STUDY MATERIAL:
-*-*-
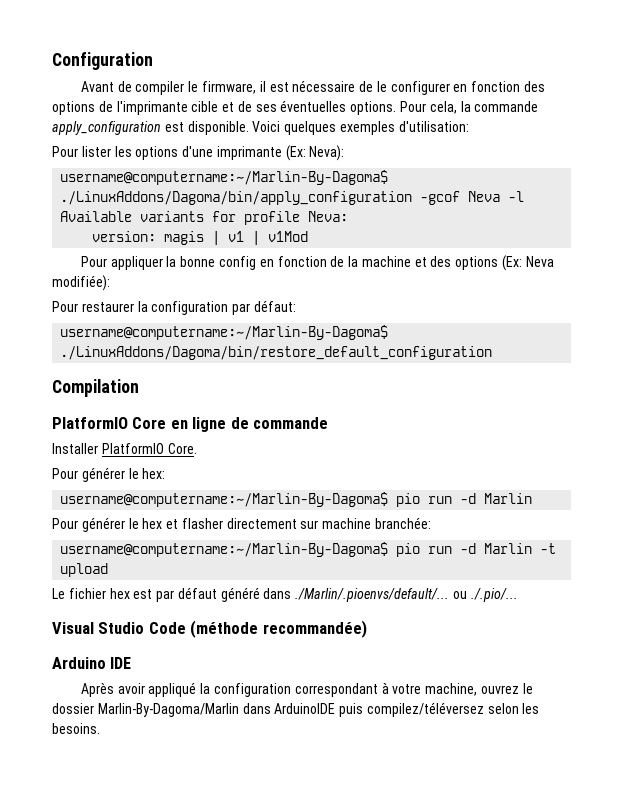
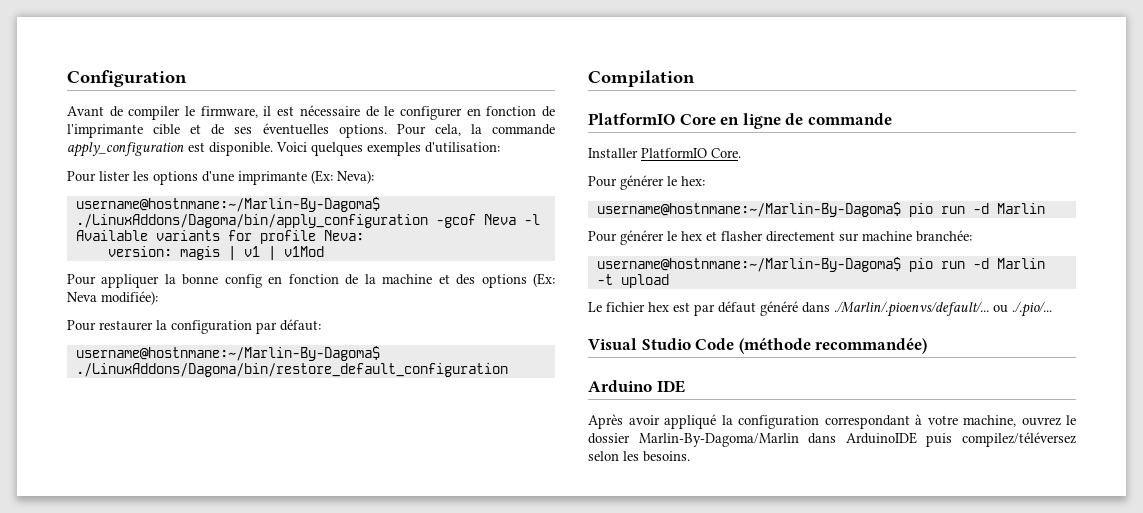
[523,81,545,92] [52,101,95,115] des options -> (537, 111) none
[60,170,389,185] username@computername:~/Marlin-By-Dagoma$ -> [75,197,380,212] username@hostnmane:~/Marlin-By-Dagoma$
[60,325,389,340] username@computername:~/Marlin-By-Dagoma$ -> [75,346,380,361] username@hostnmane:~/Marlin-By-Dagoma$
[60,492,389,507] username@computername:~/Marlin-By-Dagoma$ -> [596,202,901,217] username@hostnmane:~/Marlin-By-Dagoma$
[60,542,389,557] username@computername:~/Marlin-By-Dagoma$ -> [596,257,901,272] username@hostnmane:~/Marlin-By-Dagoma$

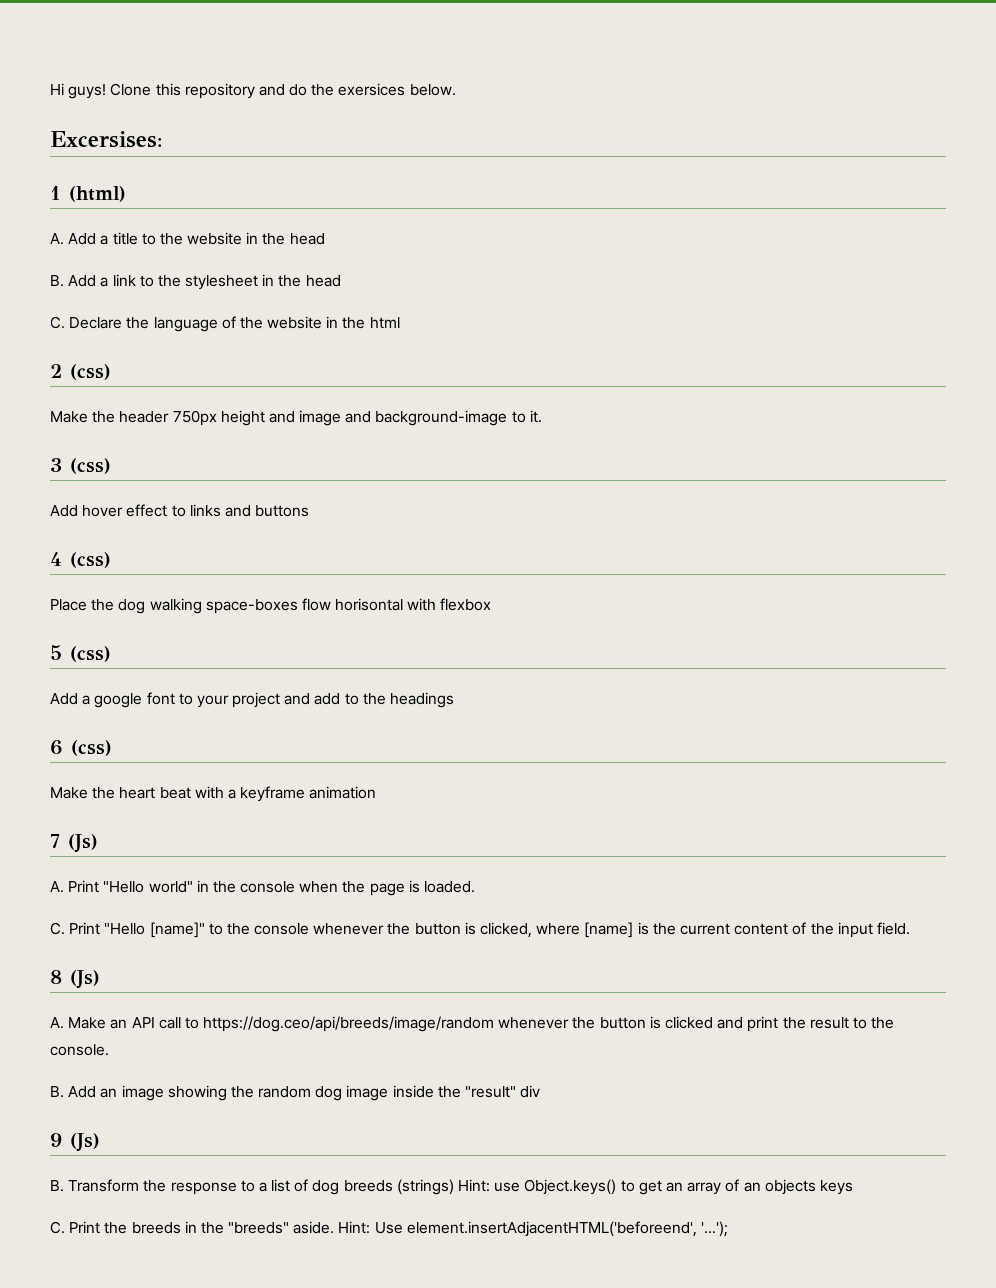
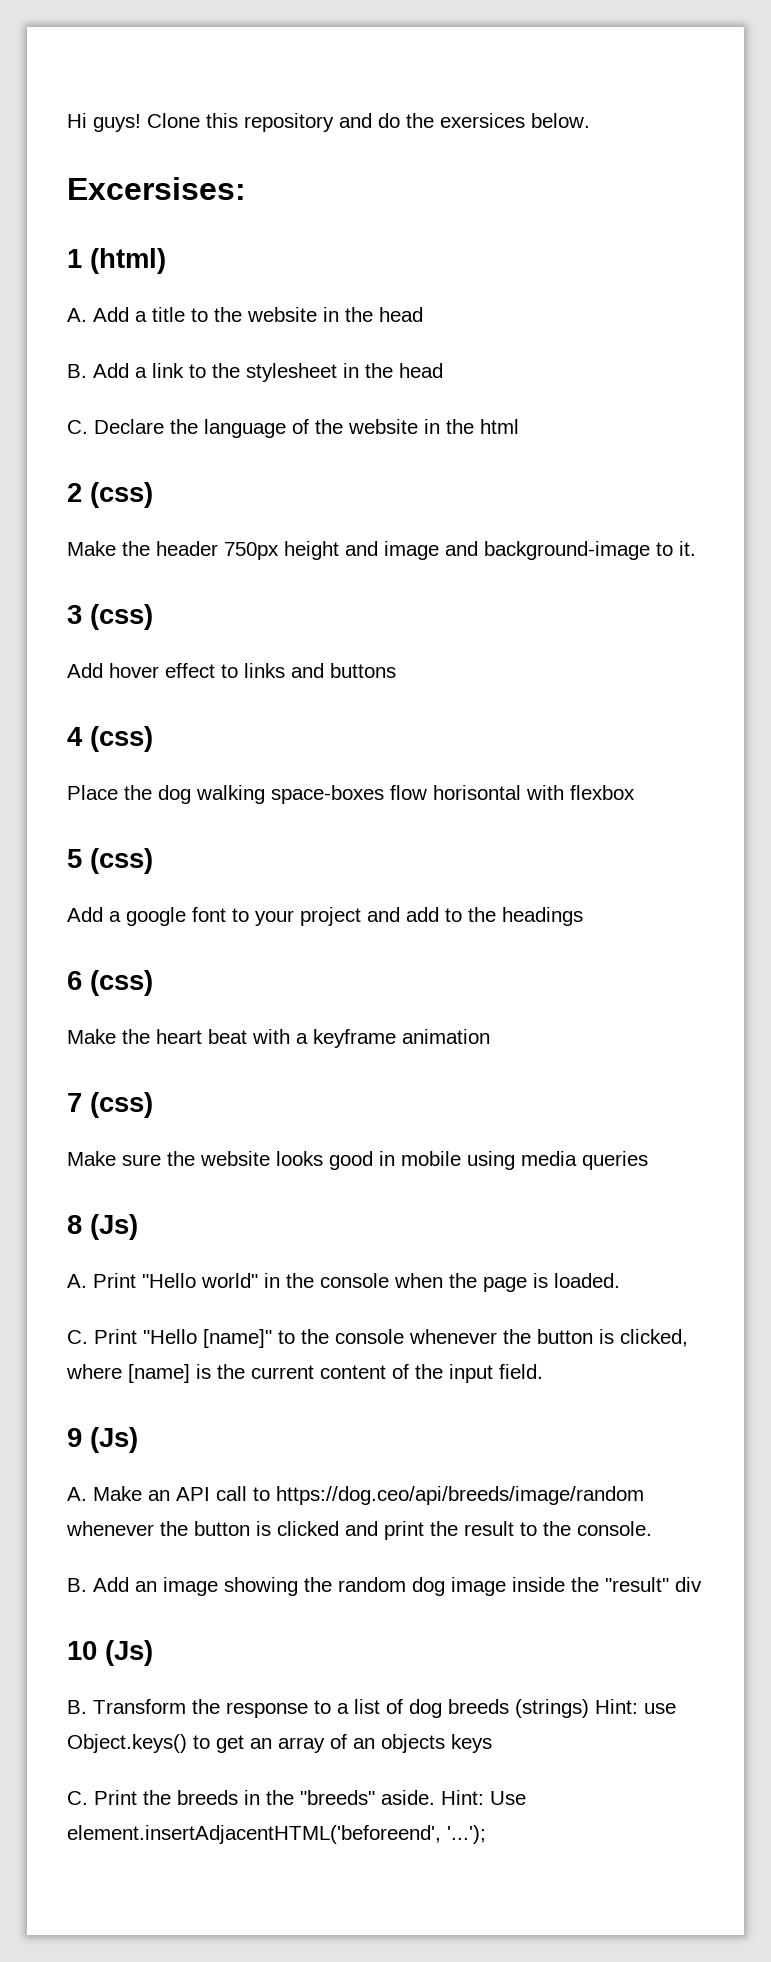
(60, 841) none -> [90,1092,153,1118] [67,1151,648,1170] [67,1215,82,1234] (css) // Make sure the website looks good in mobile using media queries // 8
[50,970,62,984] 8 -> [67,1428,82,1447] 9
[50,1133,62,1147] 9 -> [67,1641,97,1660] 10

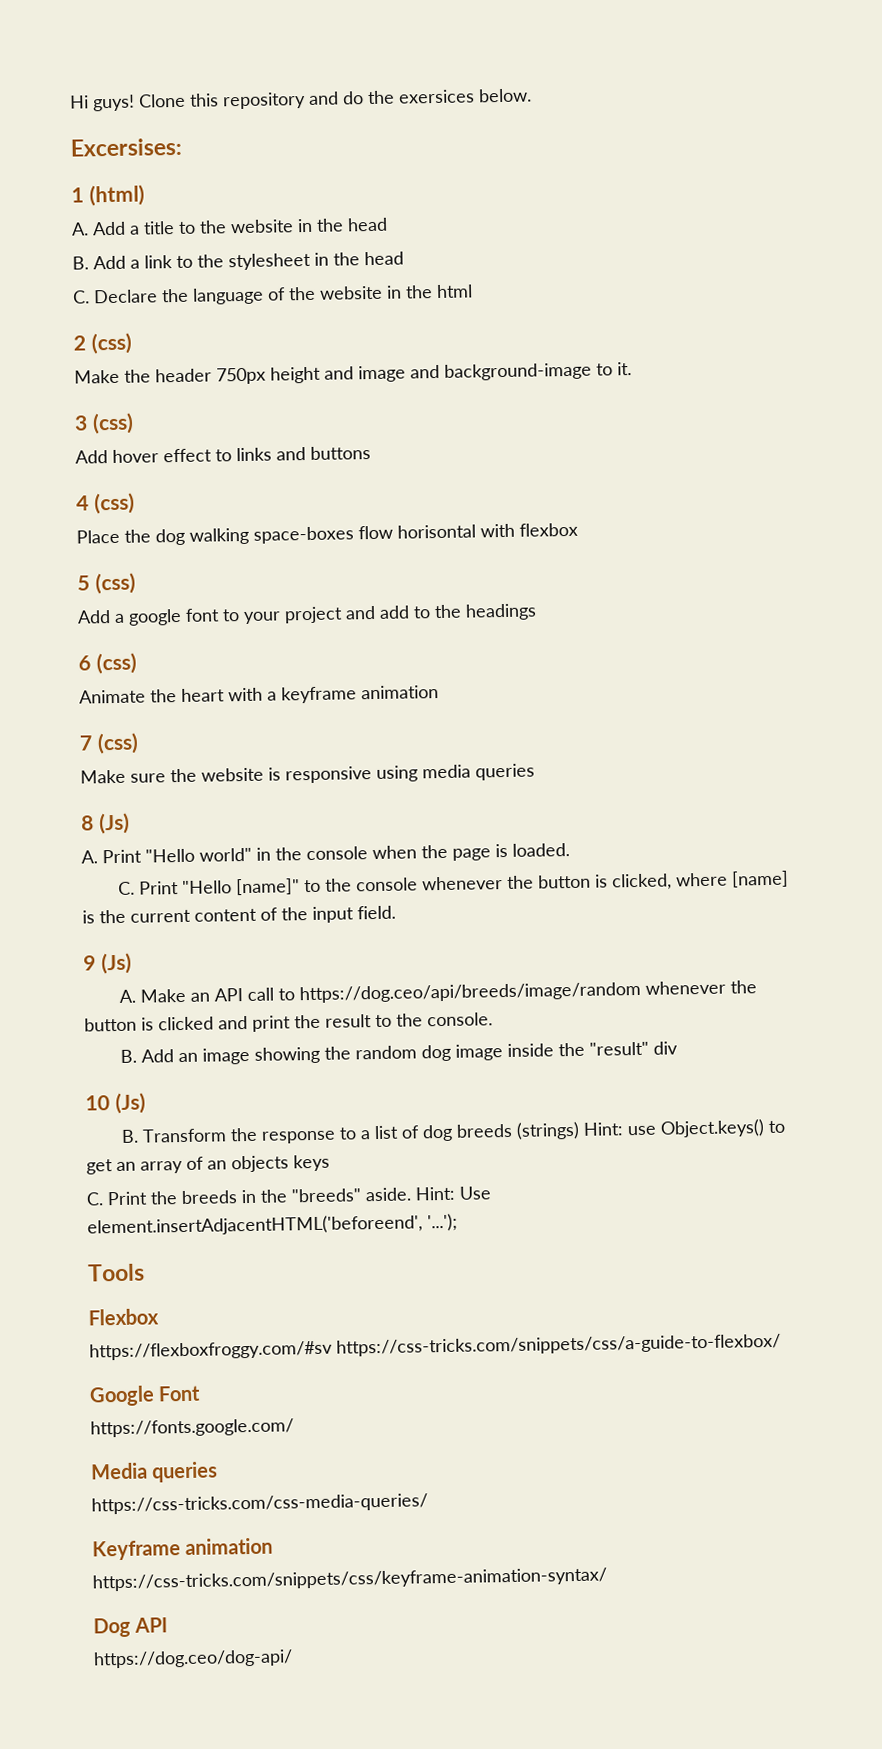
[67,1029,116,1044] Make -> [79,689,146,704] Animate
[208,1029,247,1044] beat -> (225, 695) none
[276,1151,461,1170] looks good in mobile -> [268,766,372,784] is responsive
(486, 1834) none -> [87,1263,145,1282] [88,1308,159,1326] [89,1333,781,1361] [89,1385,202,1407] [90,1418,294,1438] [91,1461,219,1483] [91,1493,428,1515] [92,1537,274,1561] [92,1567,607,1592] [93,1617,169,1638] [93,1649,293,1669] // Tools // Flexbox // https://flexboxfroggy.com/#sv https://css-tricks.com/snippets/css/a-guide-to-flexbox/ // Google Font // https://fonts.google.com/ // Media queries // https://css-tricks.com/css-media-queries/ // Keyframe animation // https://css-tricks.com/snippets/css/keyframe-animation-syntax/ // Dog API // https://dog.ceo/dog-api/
-*-*-
INSTRUCTIONS TO FOLLOW:
Print exactly the lines above, between the one holding "[60,492,389,507] username@computername:~/Marlin-By-Dagoma$ ->" and the one holding "[60,542,389,557] username@computername:~/Marlin-By-Dagoma$ ->", inclusive, and nothing besides.

YOUR RESPONSE:
[60,492,389,507] username@computername:~/Marlin-By-Dagoma$ -> [596,202,901,217] username@hostnmane:~/Marlin-By-Dagoma$
[60,542,389,557] username@computername:~/Marlin-By-Dagoma$ -> [596,257,901,272] username@hostnmane:~/Marlin-By-Dagoma$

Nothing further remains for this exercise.